Malaysian palm oil futures declined to their lowest since December on Friday, as global market uncertainties diminished demand for the edible oil from top customers China and India, but a forecast dip in production after Malaysia's recent floods provided support. A drop in crude oil prices, which have more than halved since June, coupled with poor demand for palm oil in January have seen prices of tropical oil slip more than 3.5 percent this week.
"Globally there's a lot of uncertainty. China is not rushing to buy, nor is India or Western Europe," a trader with a foreign commodities brokerage in Kuala Lumpur told Reuters. By Friday's close the benchmark April contract was down 0.71 percent at 2,227 ringgit ($619) per tonne, its lowest level since December 26. "The weather and production are still supporting the market but exports are not moving. The ringgit is so weak but nobody is buying," the trader said.

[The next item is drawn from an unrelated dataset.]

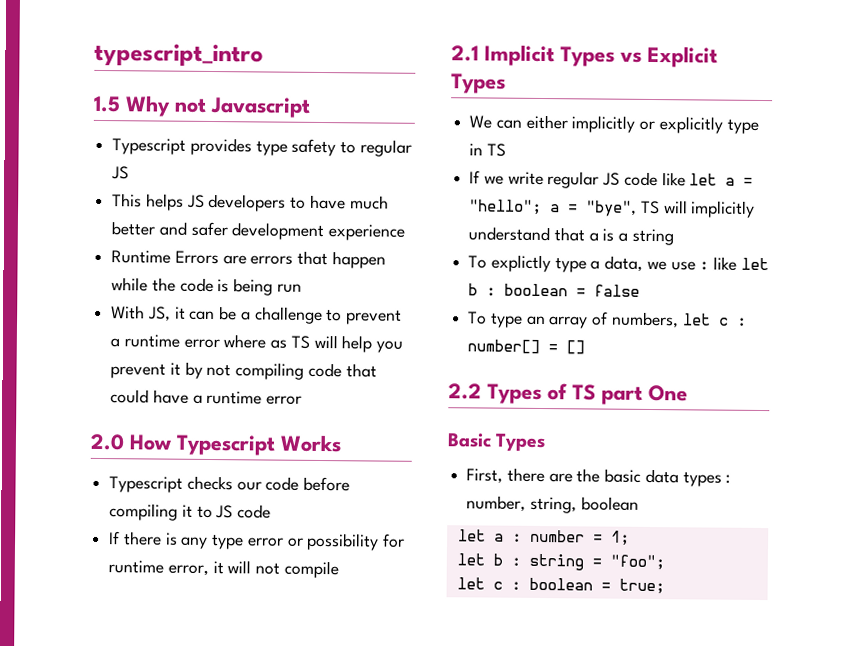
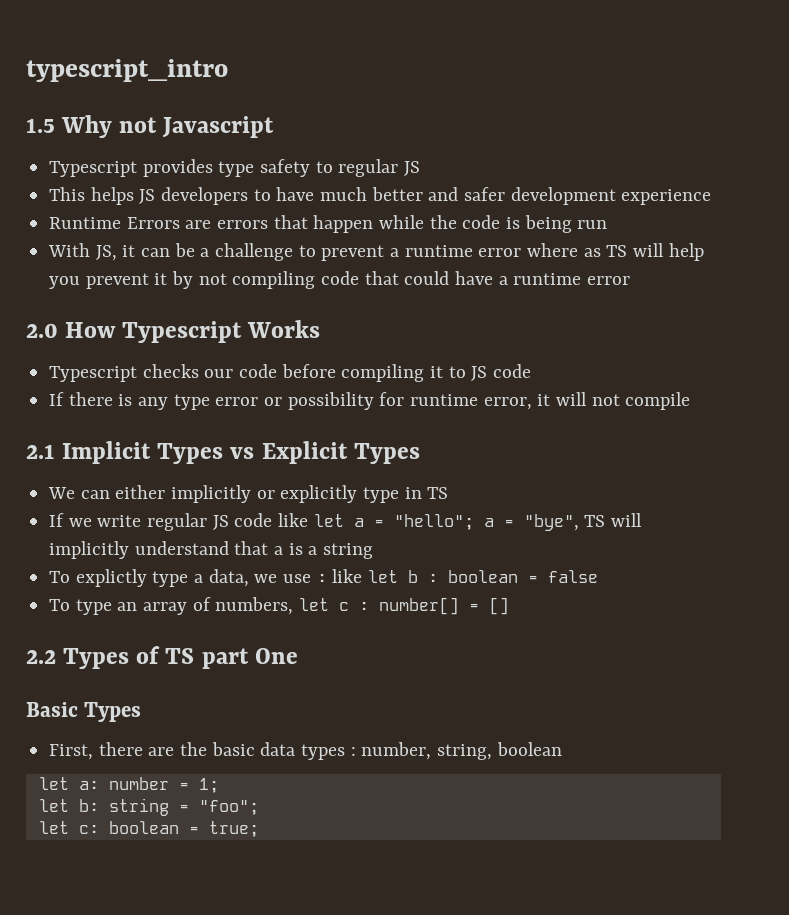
[493,533,522,542] a : -> [78,781,99,790] a:
[492,553,521,566] b : -> [78,799,99,812] b:
[492,581,521,590] c : -> [78,825,99,834] c:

Monsoon flooding across parts of Peninsular Malaysia and currently in Borneo has crimped supply of palm and will probably eat into stockpiles. Traded volume stood at 46,219 lots of 25 tonnes, well above the usual 35,000 lots traded per day. In other vegetable oil markets, the US soyoil contract for March dipped 0.19 percent in early Asian trade. The most active May soybean oil contract on the Dalian Commodity Exchange lost 1.07 percent.